Consider Livestock Around Guy Fawkes

1 November 1999

Most animals are frightened by the sight and sound of fireworks, so around 5 November every year there are always accidents involving animals, but the Ministry of Agriculture and Forestry says most of the accidents could have been prevented by forward planning.

David Barbour of MAF's Animal Welfare Enforcement Team says that while most people are aware of the problems fireworks can cause cats and dogs, the dangers to livestock are often overlooked.

"Of the different species of livestock, horses are most at risk, particularly foals and horses with a flighty nature," Mr Barbour said. "They can be terrified by the screeches, explosions and flashes of fireworks. There is a real risk of serious injury if they are panicked into fences or through gates, over bluffs or into ditches.
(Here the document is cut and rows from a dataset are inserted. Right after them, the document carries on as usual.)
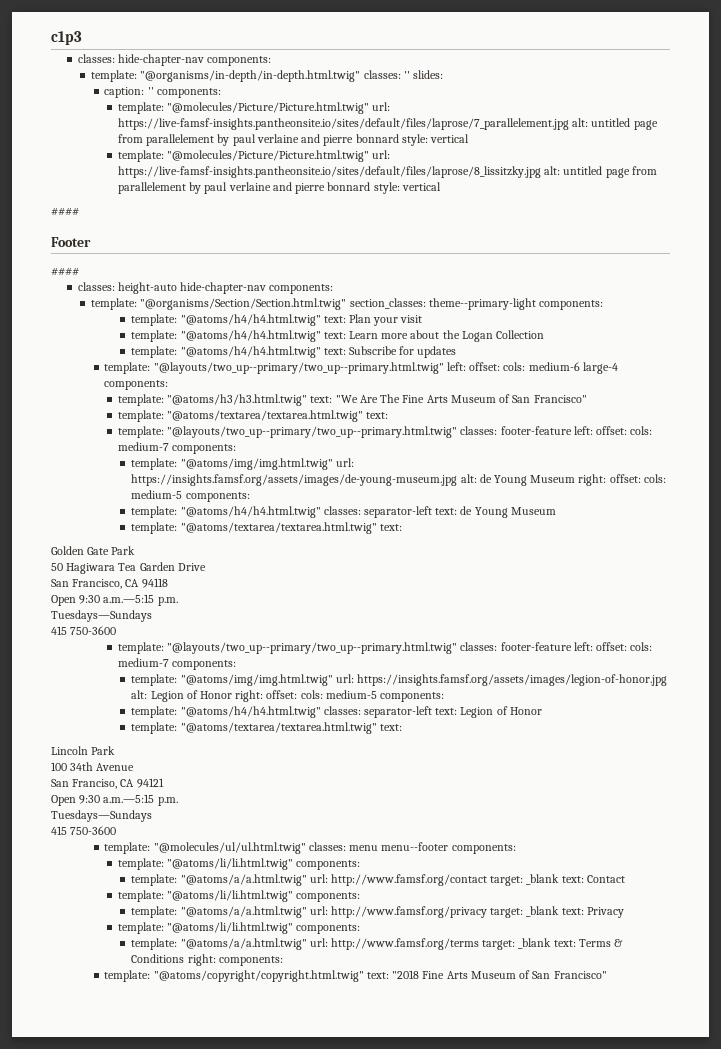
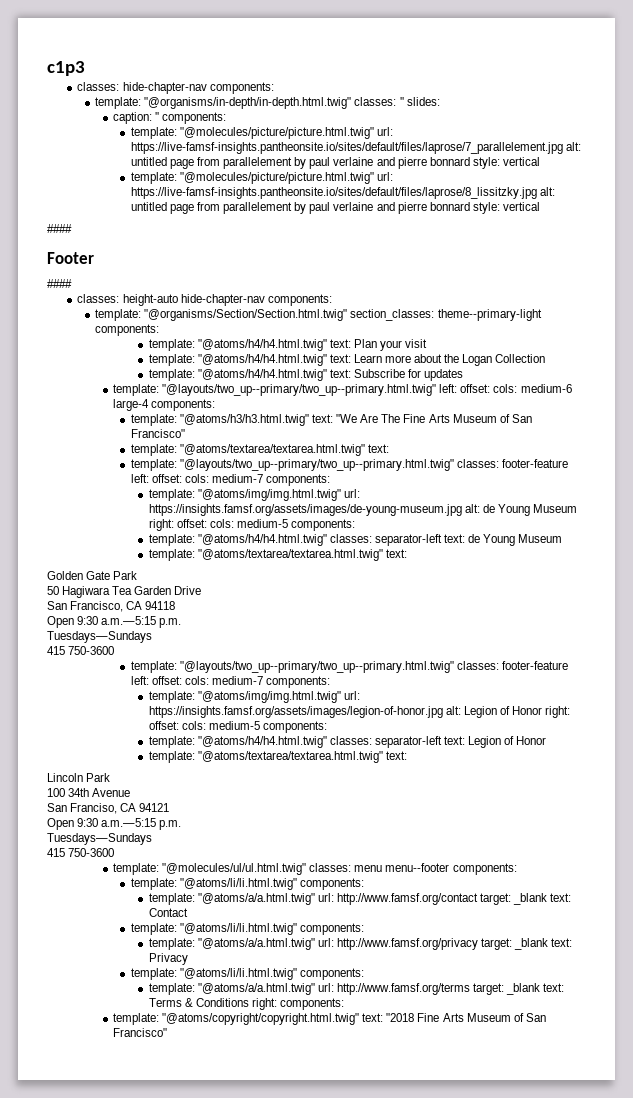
- template: "@molecules/Picture/Picture.html.twig" url: https://live-famsf-insights.pantheonsite.io/sites/default/files/laprose/7_parallelement.jpg alt: untitled page from parallelement by paul verlaine and pierre bonnard style: vertical
+ template: "@molecules/picture/picture.html.twig" url: https://live-famsf-insights.pantheonsite.io/sites/default/files/laprose/7_parallelement.jpg alt: untitled page from parallelement by paul verlaine and pierre bonnard style: vertical
- template: "@molecules/Picture/Picture.html.twig" url: https://live-famsf-insights.pantheonsite.io/sites/default/files/laprose/8_lissitzky.jpg alt: untitled page from parallelement by paul verlaine and pierre bonnard style: vertical
+ template: "@molecules/picture/picture.html.twig" url: https://live-famsf-insights.pantheonsite.io/sites/default/files/laprose/8_lissitzky.jpg alt: untitled page from parallelement by paul verlaine and pierre bonnard style: vertical

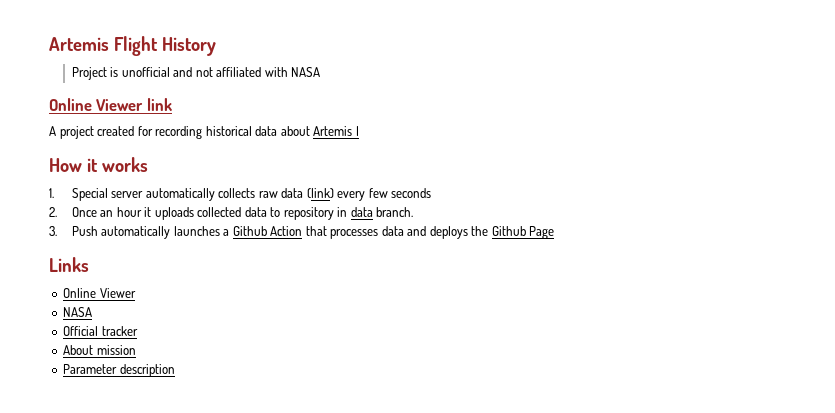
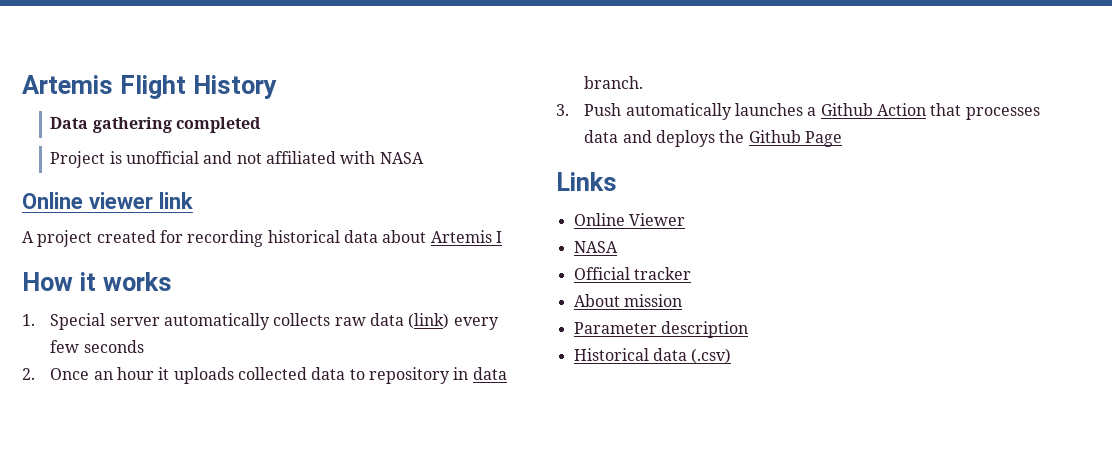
+ Data gathering completed
- Online Viewer link
+ Online viewer link
+ Historical data (.csv)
The consequences are likely to be particularly serious if they escape onto the road where they can cause accidents involving pedestrians and motorists."

Mr Barbour urges anyone involved in the organisation of a fireworks display to do all they can to give their neighbours advance warning. For bigger displays, he recommends placing a notice in a local shop window or in the public notices column of the local newspaper.

"Anyone who has livestock close to a fireworks display should move their animals to a safe place beforehand. This means a secure well-fenced paddock well away from the display. Alternatively horses could be housed for the night, or an old sensible horse could be borrowed as a paddock companion for a few days before and during the event. It is very important that if livestock cannot be moved away from the sight or sound of the fireworks, someone stays close by to check them regularly and frequently and ensure they come to no harm."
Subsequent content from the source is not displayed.